Carolla put it in terms that strip away the political packaging:
"Here's the deal: the guy who just got done executing this 18-year-old was not a criminal. He was just here in your sanctuary city illegally. He'd been caught for shoplifting."
Then he drove the knife in. Had ICE attempted to deport Medina-Medina after a shoplifting arrest, Carolla argued, Pritzker would have fought it. The governor has clashed with Trump over ICE operations and backed a January lawsuit brought by Illinois against DHS. The state has positioned itself as a bulwark against federal immigration enforcement.
"You would have complained that all he did was shoplift two years ago and ICE is coming after him and deporting him."
This is the trap sanctuary policies build. Shield illegal immigrants from deportation after minor offenses, then blame the federal government when one of them commits a major crime. The logic is circular, and the cost is measured in lives.

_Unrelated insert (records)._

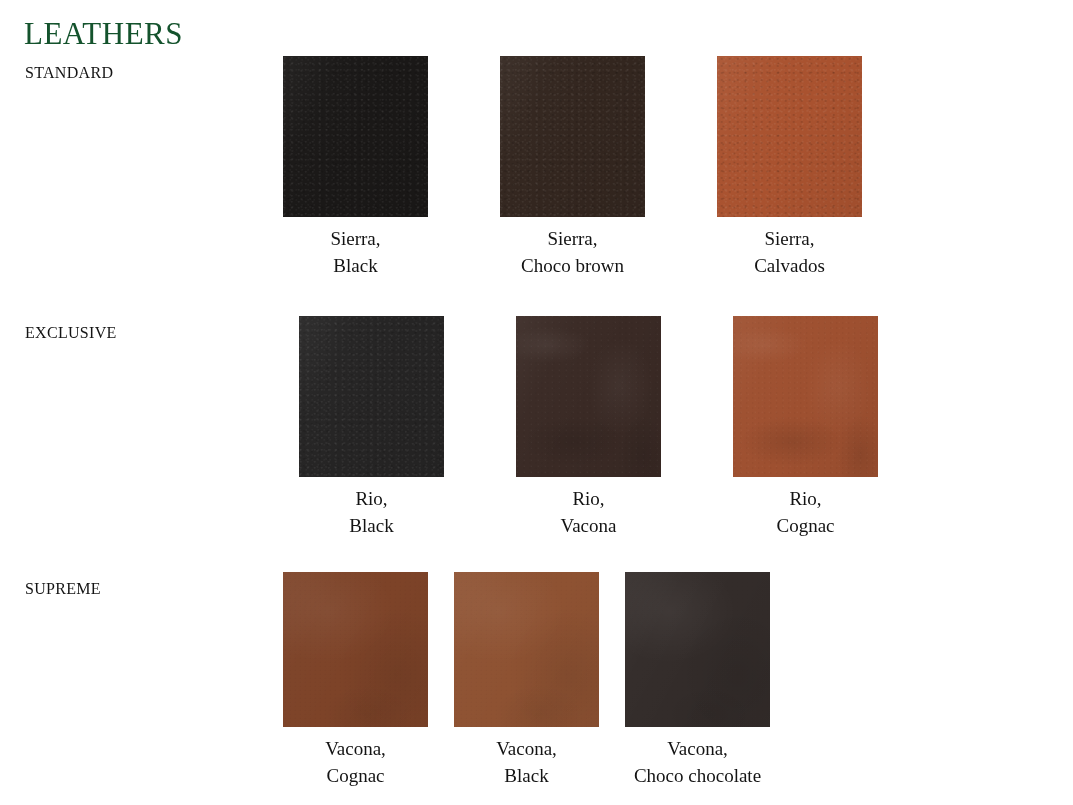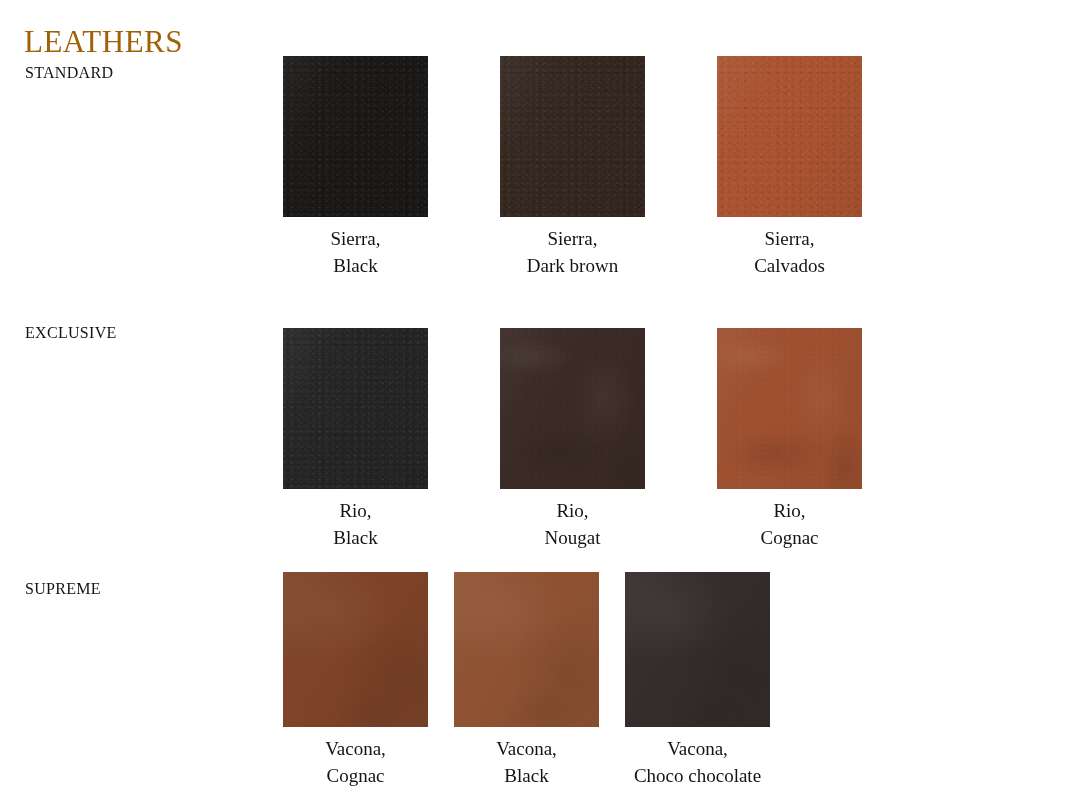"LEATHERS" div { color: #a16207 -> #14532d; margin-top: 8px -> none }
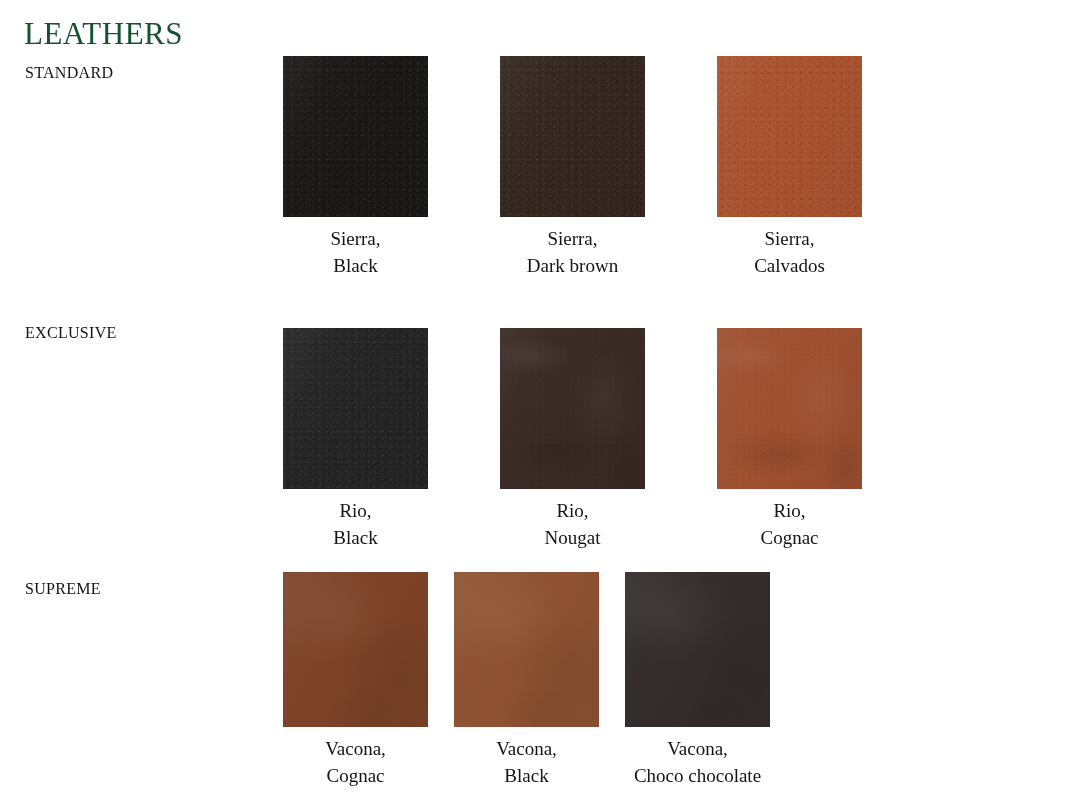"Dark brown" span.ln { text: Dark -> Choco }
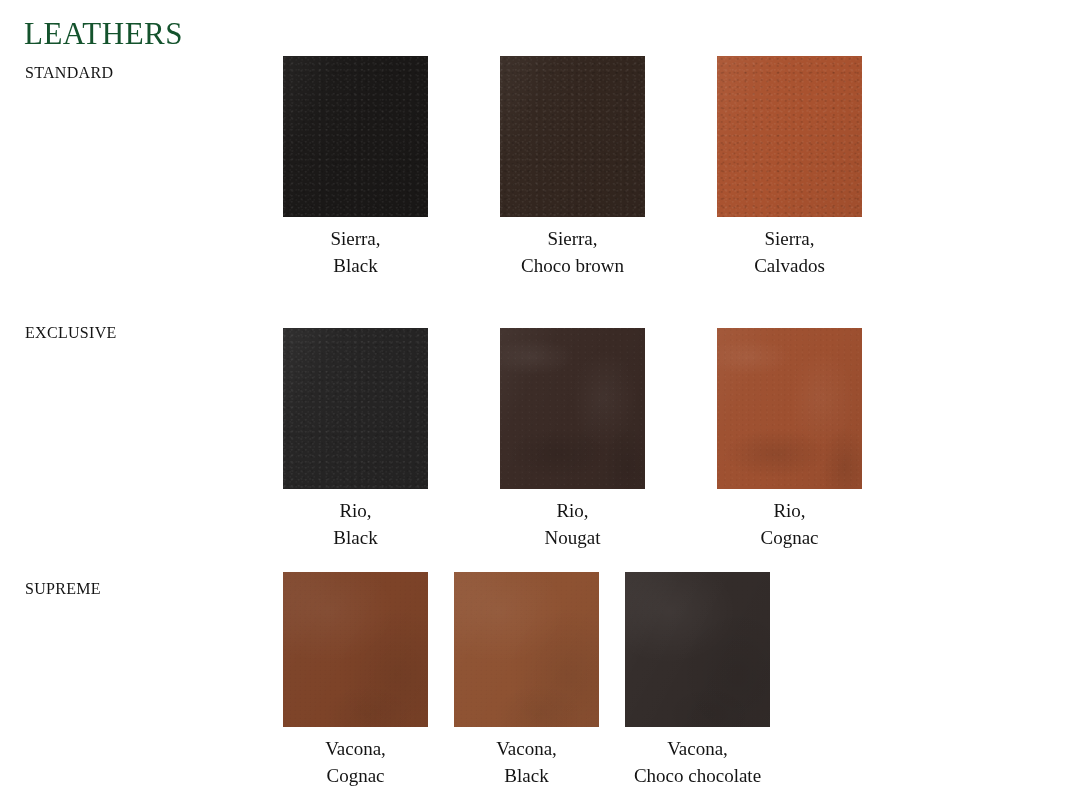"Rio," #group-exclusive .swatch-row { margin-left: none -> 16px; top: 12px -> 0px }
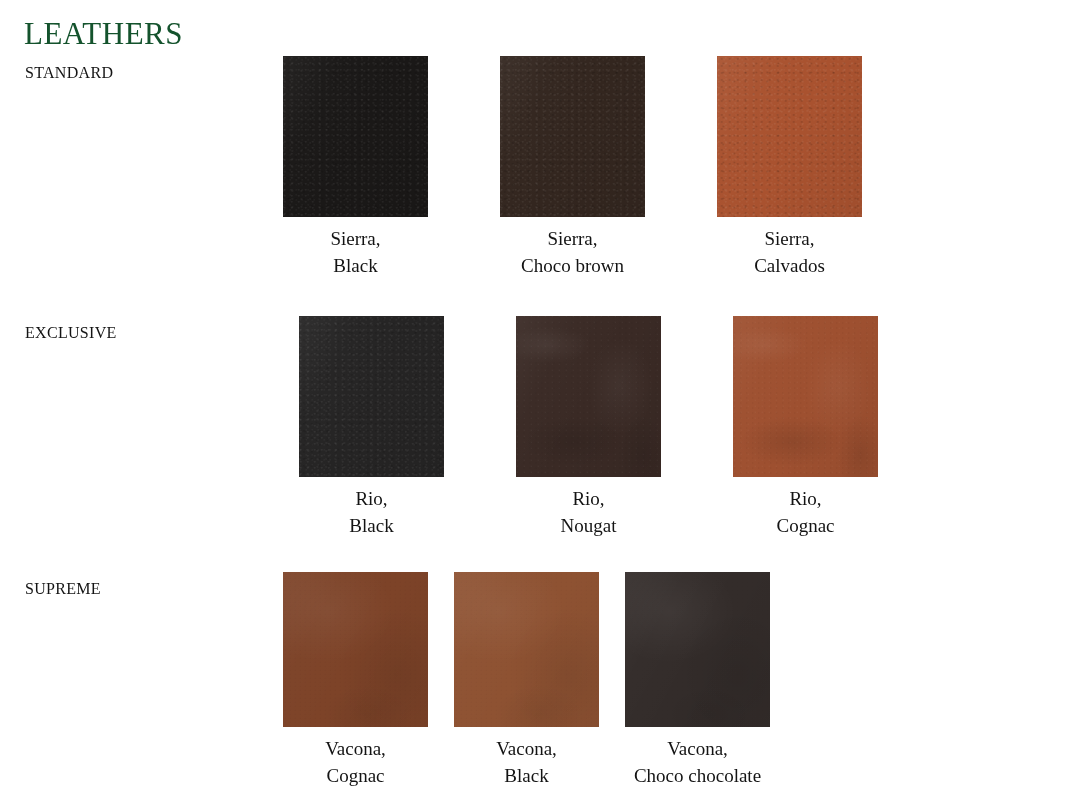"Nougat" span.ln { text: Nougat -> Vacona }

Even Chicago Democrats Aren't Buying It
Pritzker didn't just draw fire from comedians and conservatives. Democratic Chicago Alderman Raymond Lopez went on Fox News' "America Reports" on Wednesday and rejected the governor's framing entirely. Lopez directed blame where the timeline actually leads:
"If you're going to blame the federal government, then blame it where this problem began, which was under the Biden-Harris Administration that allowed 15 million people from South America, Central America, and across the oceans to come through our southern border, manipulate asylum, be poorly vetted, and then scattered to the seven winds of the United States."
When a Democratic alderman from Chicago publicly corrects the Democratic governor of Illinois on national television, the deflection has failed. Lopez didn't mince words about which administration opened the door. Medina-Medina was caught and released twice in 2023, both times under Biden. Those are not disputable political opinions. They are dates on a federal timeline.
The Real Failure
Pritzker repeatedly attempted to portray Chicago as safe in the months before this killing. He has spent political capital fighting federal immigration enforcement. Illinois operates as a sanctuary state. Chicago operates as a sanctuary city. Every layer of government that Medina-Medina encountered between his release and last Thursday chose accommodation over enforcement.
The "comprehensive immigration reform" Pritzker invoked is the oldest deflection in the Democratic playbook. It means: do nothing about enforcement now, promise a grand bargain later, and blame the other side when the status quo produces tragedy. It is not a policy. It is a stalling tactic dressed up as a principle.
Meanwhile, an 18-year-old college freshman is gone. She was trying to flee when she was shot. The man accused of killing her had been in federal custody and was let go. He had been arrested in the very city that promised to protect him from deportation, and he was let go again.
Pritzker wants to talk about failures that "extend beyond the borders of Illinois." He should start with the ones inside them.